Design in Tune, Building an Design System 

Moodagent is a cross-platform music streaming app designed to deliver personalized listening experiences. The app’s interface was previously fragmented across Android and iOS, causing inconsistent user interactions and slowing down development. The design system streamlined components, improved accessibility, and aligned design and engineering teams for faster, more consistent product delivery.

My Role

As the Lead Product Designer on this project, I was responsible for driving the entire design system initiative from the ground up. I led the audit, defined the structure and principles, and created a library of accessible, reusable components for both iOS and Android. I worked closely with developers to make sure everything was implemented accurately, and built detailed documentation to support scaling and onboarding. This project gave me the chance to combine strategy, hands-on design, and cross-functional collaboration to solve real product and team pain points.

Team
UX designer, iOS & Android developers, and Product Manager.

Company
Moodagent

Year
2022

The app’s UI was all over the place, with inconsistent experiences between Android and iOS. Handing off designs to developers wasn’t smooth because specs weren’t clear, which slowed things down. Accessibility wasn’t really baked into the core components, making it harder for some users. And on top of that, the system wasn’t scaling well, every new feature or screen just added more complexity and delays.

Problem Statement

The goal was to build a solid, scalable design system that brings consistency across Android and iOS, makes life easier for both designers and developers, and ensures the app is accessible to everyone. Ultimately, I wanted to speed up development, reduce design debt, and create a foundation that can grow smoothly as new features roll out.

Goal

We conducted user interviews, competitive analysis, and usability tests to uncover key pain points.

Key Findings

  • The UI audit showed lots of inconsistent patterns and duplicated components across platforms, which confused users and slowed down design updates.

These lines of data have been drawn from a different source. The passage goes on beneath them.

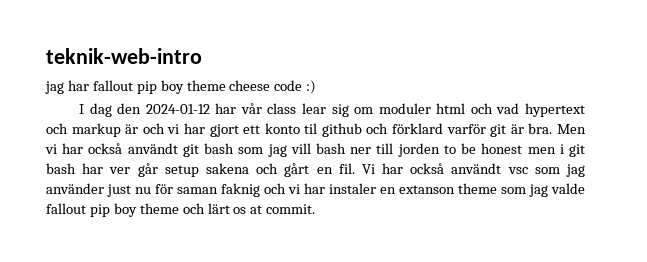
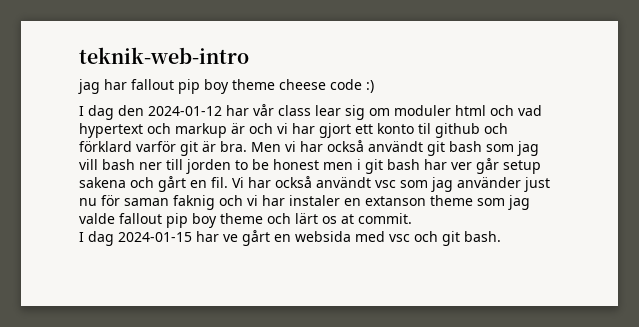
+ I dag 2024-01-15 har ve gårt en websida med vsc och git bash.

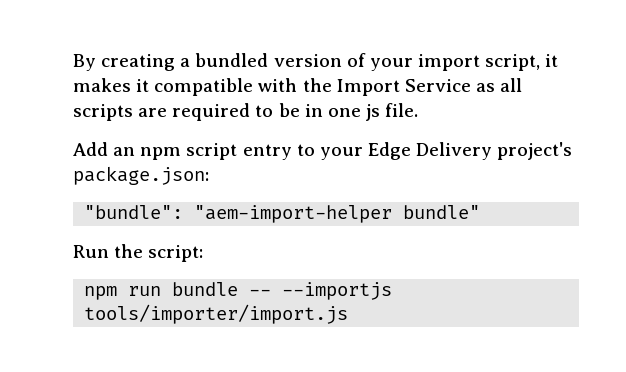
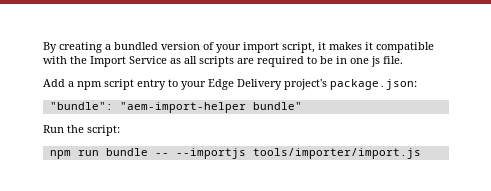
- Add an npm script entry to your Edge Delivery project's package.json:
+ Add a npm script entry to your Edge Delivery project's package.json:

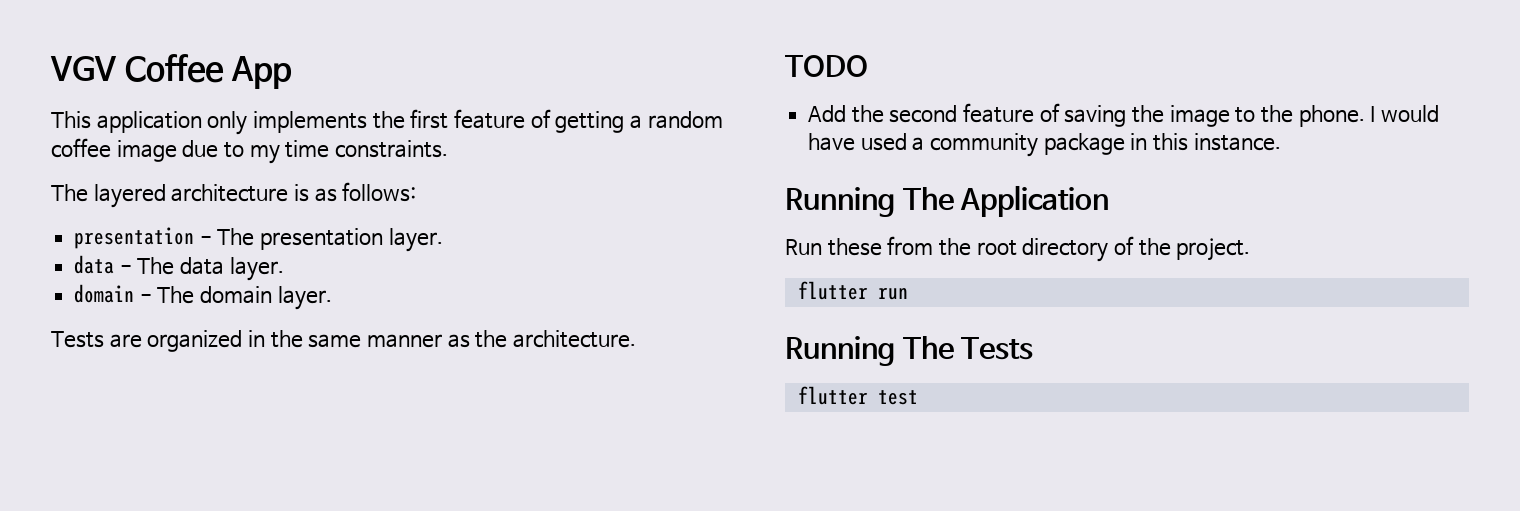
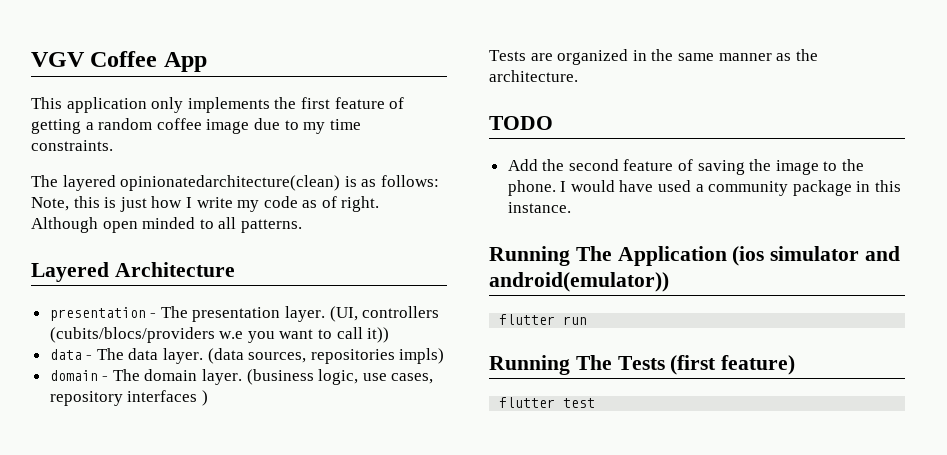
- The layered architecture is as follows:
+ The layered opinionatedarchitecture(clean) is as follows: Note, this is just how I write my code as of right. Although open minded to all patterns.
+ Layered Architecture
+ (UI, controllers (cubits/blocs/providers w.e you want to call it))
+ (data sources, repositories impls)
+ (business logic, use cases, repository interfaces )
- Running The Application
- Run these from the root directory of the project.
+ Running The Application (ios simulator and android(emulator))
- Running The Tests
+ Running The Tests (first feature)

  • Developers struggled with vague specs and missing interaction details, causing rework and delays.

  • Accessibility wasn’t prioritized early on, resulting in e.g. low contrast colors.

  • Teams felt the system was hard to scale because new features kept adding complexity without clear guidelines or reusable components.

  • Early collaboration between designers and developers was missing, which made catching issues late in the process common.

Research & Insights

Audit & Foundation

View of interface inventory collection

-> Conducted a thorough audit of existing UI elements, identifying inconsistencies and accessibility gaps

-> Created a unified design token library (colors, spacing, typography)

-> Established native component foundations aligned with platform standards: Material Design (Android) and Human Interface Guidelines (iOS)

Component System

Figma Plugin Contrast: showing passing WCAG AA on primary button

-> Designed and documented 40+ core components (buttons, cards, modals, navigation elements, etc.)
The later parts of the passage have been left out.